Ему вдруг стало чрезвычайно неприятно на душе. Из-за истории со священником ему почудилась в красавице какая-то гниль, и от этого чуть выше солнечного сплетения он ощутил тошнотворную боль. Будто он ел сладкое, сочное яблоко и вдруг нечаянно разжевал червя или нашёл жвачку в своём гамбургере. Бонд посмотрел на Марию. Она сидела совершенно спокойно, её лицо выражало безразличие. А вдруг, она врёт? Сколько их таких, женщин, которые, обидевшись, катят бочку на мужчин.
– Почему вы замолчали, офицер? У вас ручка не пишет? – красавица вдруг обратилась к нему, поменяв позу в кресле. Теперь она сидела напряжённо, обхватив руками колени, на самом краешке дивана.
Бонду вдруг показалось, что в любой момент она зарычит и кинется на него, обнажив спрятанные под пухлыми губами алмазные клыки и обрастая на ходу шерстью, как оборотень. Сержант встряхнул головой, чтобы смахнуть с себя эту чёртову голливудщину, поморщился и продолжил:
– Где это произошло?
– В Сиэтле.
– По какому адресу?
– Я могу показать здание. Недалеко от рынка, в сторону кинотеатра.
– Которого кинотеатра?
– «Звёздный час».
– А почему вы туда не вызвали полицию?
– Я боялась, что он изобьёт меня, он жестокий.
– Адрес?
– Не знаю адрес. Говорю же, могу показать.
Бонд задумался. Чем глубже к середине яблока, тем больше гнили.
– А как вы там оказались?
– Меня подвезла подруга.
– Её имя?
– То есть, друг. Извините, перепутала.
– Как его зовут?
– Я не могу назвать его имя, он женат.
Попкорн в ведёрке остыл. Бонд вдруг понял, почему ему пригрезился кинотеатр, – это из-за того, что в квартире пахло жареными кукурузными лепёшками. Бонд положил блокнот на спинку дивана, на котором сидела Мария и, поборов себя, присел рядом с неё на корточки, заглядывая ей в лицо.
– Послушайте, мисс. Я здесь, чтобы вам помочь. Вы должны говорить мне правду.
Женщина блеснула глазами, наливающимися слезами, попыталась взглянуть на Бонда и закрыла лицо руками. Сержант тяжело вздохнул и вернулся к блокноту.
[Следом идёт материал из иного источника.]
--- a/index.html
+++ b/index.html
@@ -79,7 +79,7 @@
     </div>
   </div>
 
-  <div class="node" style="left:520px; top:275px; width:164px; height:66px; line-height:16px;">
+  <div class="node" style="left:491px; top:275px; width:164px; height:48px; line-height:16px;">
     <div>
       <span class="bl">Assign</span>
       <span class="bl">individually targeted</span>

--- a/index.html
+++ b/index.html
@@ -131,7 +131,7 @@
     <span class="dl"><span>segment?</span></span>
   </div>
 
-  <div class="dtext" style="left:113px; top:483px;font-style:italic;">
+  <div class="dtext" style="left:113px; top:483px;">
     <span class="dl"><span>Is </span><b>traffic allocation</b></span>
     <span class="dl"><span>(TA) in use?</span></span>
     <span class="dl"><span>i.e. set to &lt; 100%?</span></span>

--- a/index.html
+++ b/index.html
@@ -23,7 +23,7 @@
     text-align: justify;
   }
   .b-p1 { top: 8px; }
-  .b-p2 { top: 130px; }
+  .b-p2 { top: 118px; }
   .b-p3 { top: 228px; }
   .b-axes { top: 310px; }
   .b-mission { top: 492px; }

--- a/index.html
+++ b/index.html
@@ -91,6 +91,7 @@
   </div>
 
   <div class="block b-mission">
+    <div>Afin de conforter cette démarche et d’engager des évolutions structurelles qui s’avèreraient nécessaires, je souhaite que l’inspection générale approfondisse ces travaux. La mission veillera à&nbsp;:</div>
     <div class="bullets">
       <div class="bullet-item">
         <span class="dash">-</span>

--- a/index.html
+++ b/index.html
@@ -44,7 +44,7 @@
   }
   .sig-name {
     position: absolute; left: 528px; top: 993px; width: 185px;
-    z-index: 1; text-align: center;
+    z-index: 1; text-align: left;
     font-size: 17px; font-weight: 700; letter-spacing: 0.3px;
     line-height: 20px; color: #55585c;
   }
– Мисс Гиллера, продолжим. Расскажите об обстоятельствах, при которых вам… – Бонд сглотнул, – на вас напали…
– Мы находились в квартире, вдвоем. Синьор Генри набросился на меня и изнасиловал.
– А что произошло потом?
– Потом он ушёл, я позвонила другу, и он привёз меня домой. Отсюда я позвонила в полицию.
Священник насилует женщину, которая находится в квартире по неизвестному ей адресу, куда её привезла подруга, нет, женатый друг. Должно быть – это проститутка по вызову. Иначе, как бы она оказалась в квартире наедине с распоясавшимся священником? А женатый друг, следовательно, – охранник либо сутенёр.